_SUPPLIED RECORDS_.
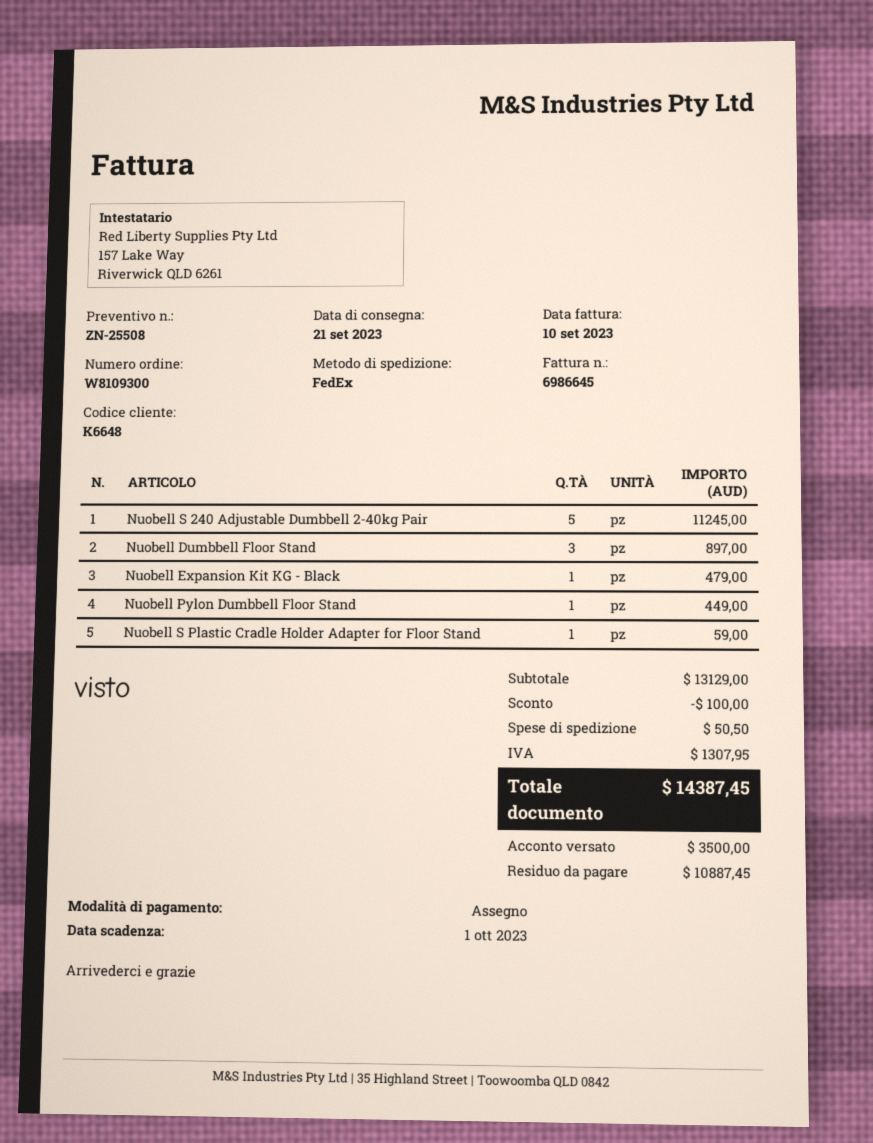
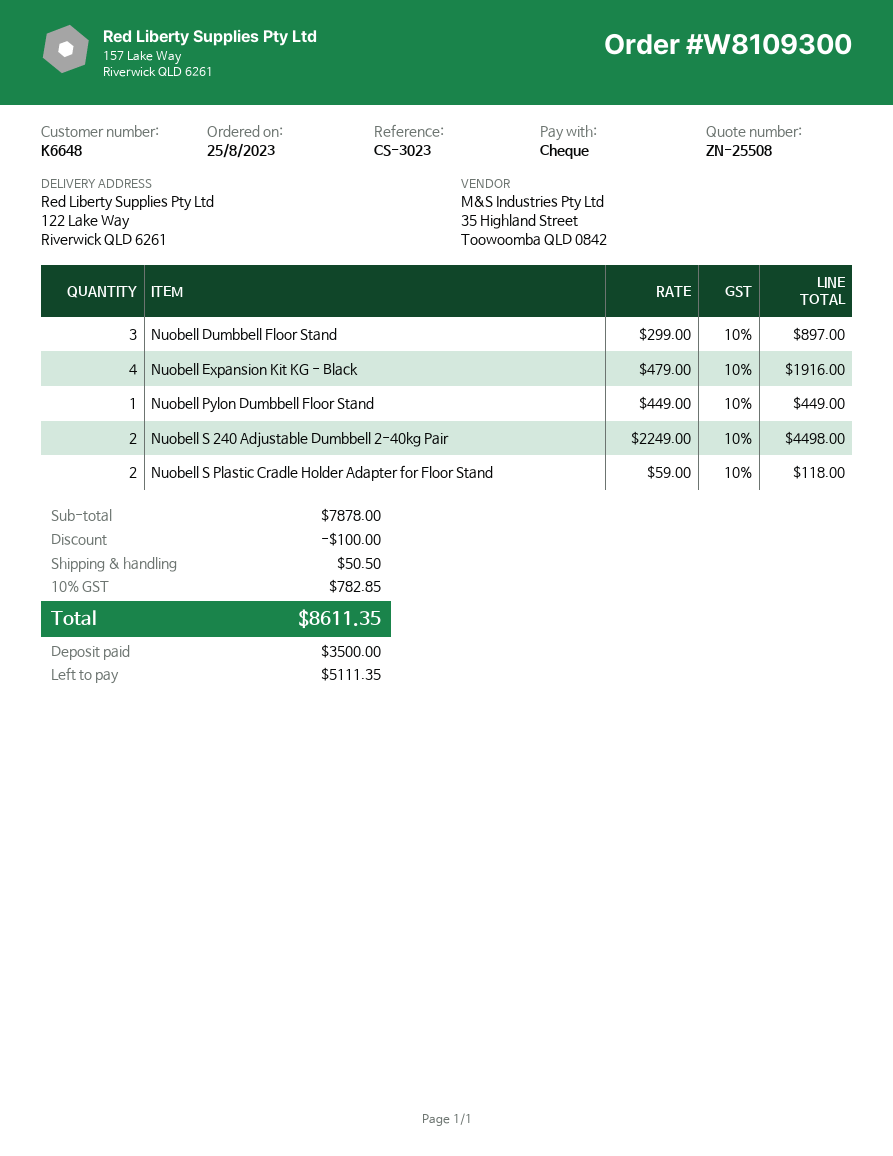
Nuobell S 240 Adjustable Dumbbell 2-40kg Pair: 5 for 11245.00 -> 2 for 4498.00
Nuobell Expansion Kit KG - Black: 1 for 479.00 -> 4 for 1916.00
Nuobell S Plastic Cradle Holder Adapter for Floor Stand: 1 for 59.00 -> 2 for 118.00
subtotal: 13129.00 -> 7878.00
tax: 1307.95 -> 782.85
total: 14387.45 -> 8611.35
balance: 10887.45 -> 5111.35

_WHAT IS REQUIRED_.
Stop at the line containing "total: 14387.45 -> 8611.35" and include it. Everything from the first line of the material up to there is to be repeated exactly, leaving out pictures.

_TASK OUTPUT_.
Nuobell S 240 Adjustable Dumbbell 2-40kg Pair: 5 for 11245.00 -> 2 for 4498.00
Nuobell Expansion Kit KG - Black: 1 for 479.00 -> 4 for 1916.00
Nuobell S Plastic Cradle Holder Adapter for Floor Stand: 1 for 59.00 -> 2 for 118.00
subtotal: 13129.00 -> 7878.00
tax: 1307.95 -> 782.85
total: 14387.45 -> 8611.35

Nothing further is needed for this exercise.